L'intervention du tribunal de grande instance n'est enserrée dans aucun délai. Si les gens du voyage s'installent le week-end, il ne statuera, même en référé, que plusieurs jours plus tard.

Bien sûr, il faut attendre sa décision pour que le concours de la force publique soit accordé. Mais pendant ce temps, les nuisances continuent et, sur le terrain, les élus locaux et la population sont exaspérés.

Je rappelle en effet que nous parlons bien ici des élus qui ont fait des efforts pour aménager une aire d'accueil, ou des maires des petites communes de moins de cinq mille habitants qui ne sont pas soumises à cette obligation.

Votre amendement, monsieur le sénateur Hérisson, simplifie considérablement la procédure actuelle sans heurter les principes de notre droit.

Vous proposez en effet que, dans les communes qui respectent leurs obligations en matière d'aménagement d'une aire d'accueil, le propriétaire d'un terrain indûment occupé par des gens du voyage puisse demander au préfet de mettre en demeure les occupants de quitter les lieux, sous vingt-quatre heures au moins.

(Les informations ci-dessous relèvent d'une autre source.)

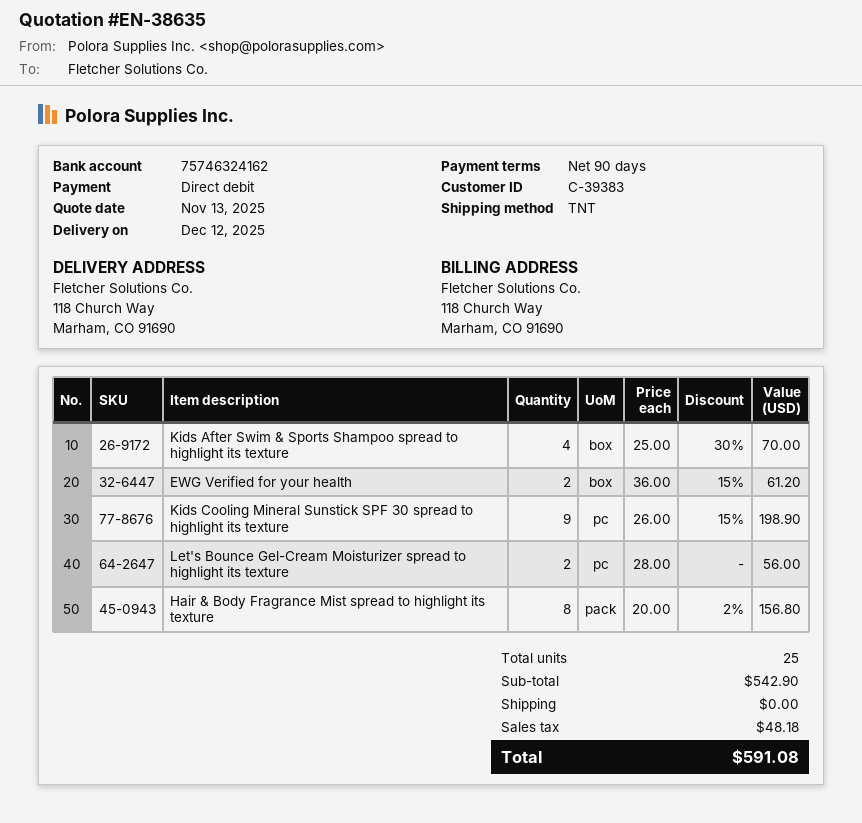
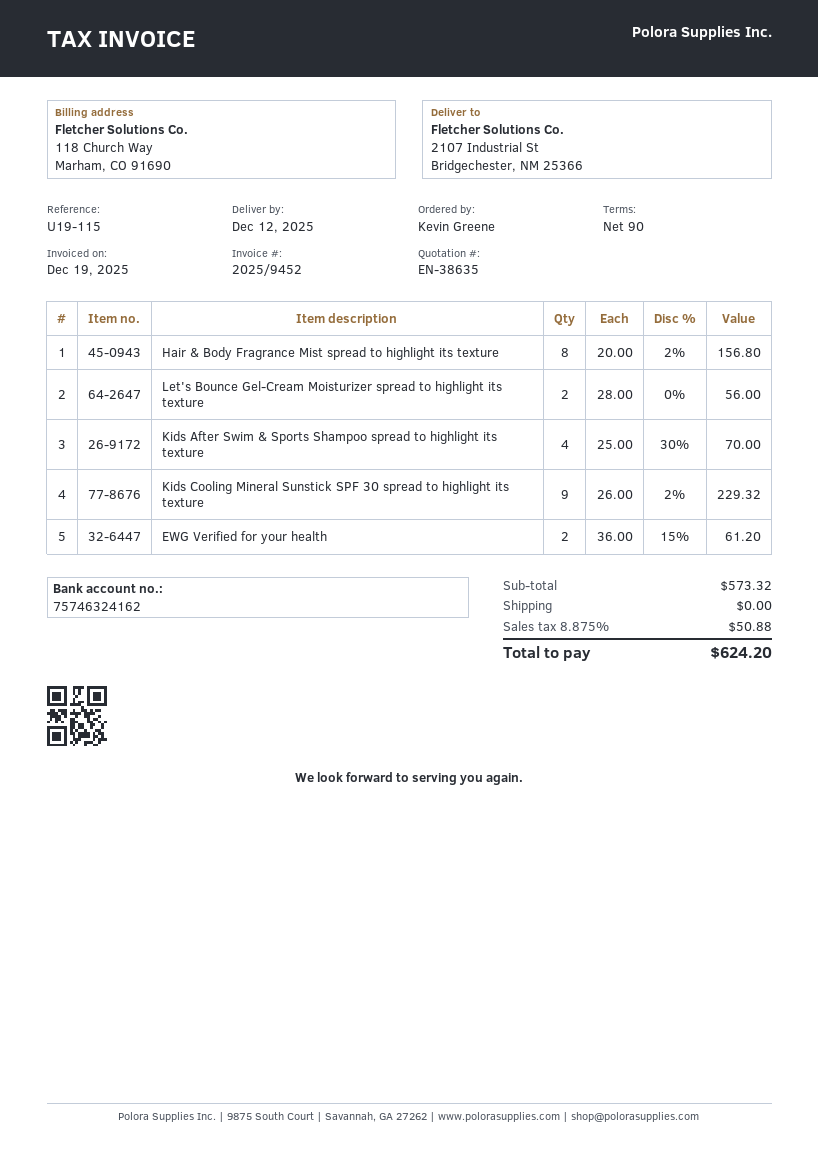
ship to: 118 Church Way, Marham, CO 91690 -> 2107 Industrial St, Bridgechester, NM 25366
Kids Cooling Mineral Sunstick SPF 30 spread to highlight its texture: 9 x 26.00 - 15% = 198.90 -> 9 x 26.00 - 2% = 229.32
subtotal: 542.90 -> 573.32
tax: 48.18 -> 50.88
total: 591.08 -> 624.20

Pendant ce délai de mise en demeure, les gens du voyage, s'ils s'estiment fondés à le faire, peuvent aller devant le juge administratif contester la décision du préfet. C'est donc bien désormais sur les gens du voyage, et non plus sur les maires, que pèseraient les « formalités » de saisine d'un juge.

Enfin, à propos de l'intervention du juge, je veux souligner deux points, en réponse à la fois aux craintes exprimées par M. Lecerf, et aux sous-amendements n° 331 et 320 de M. Carle.

Aucun principe ne s'oppose à ce que, en cette matière, le juge judiciaire n'intervienne pas.

Compte tenu de la jurisprudence du Conseil constitutionnel relative à l'article 66 de la Constitution, l'évacuation forcée de véhicules ne nécessite pas l'intervention de l'autorité judiciaire en sa qualité de gardienne de la liberté individuelle. Il ne s'agit, en effet, ni de s'assurer des personnes ni de procéder à la fouille des véhicules.

La mesure ne se traduit pas non plus par une dépossession, dont l'autorité judiciaire devrait s'assurer qu'elle donne lieu à une juste indemnité.

Nous sommes dans un domaine de police administrative, destinée à mettre fin à un trouble à l'ordre public, à la tranquillité publique, à la salubrité publique. Il est normal que le juge compétent soit le juge administratif. Mais il est légitime, et même nécessaire, qu'un juge puisse se prononcer s'il est saisi.

Le Gouvernement ne peut donc être favorable aux sous-amendements n° 331 et 320 de M. Carle visant à supprimer la possibilité, pour les gens du voyage, de saisir le tribunal administratif d'un recours suspensif contre la décision d'évacuation forcée.

Sauf à méconnaître le droit au recours juridictionnel, on ne peut supprimer la possibilité qu'auront les gens du voyage de contester devant le tribunal administratif la décision d'évacuation.

Je mesure que, en maintenant cette voie de recours, nous donnons une possibilité de « blocage », pendant quelques jours, aux gens du voyage. Je crois que nous y sommes tenus par la Constitution. J'ajoute que le blocage sera, si j'ose dire, temporaire : le tribunal administratif, qui est sensible aux considérations d'ordre public, devra statuer dans un délai de soixante-douze heures.

Sous le bénéfice de ces explications, peut-être M. Carle acceptera-t-il de retirer ces sous-amendements.

Monsieur le président, je vous prie de m'excuser de cette intervention un peu longue, mais ces précisions sont importantes, compte tenu de l'importance de l'amendement n° 134 rectifié bis et de l'analyse que pourrait faire le Conseil constitutionnel.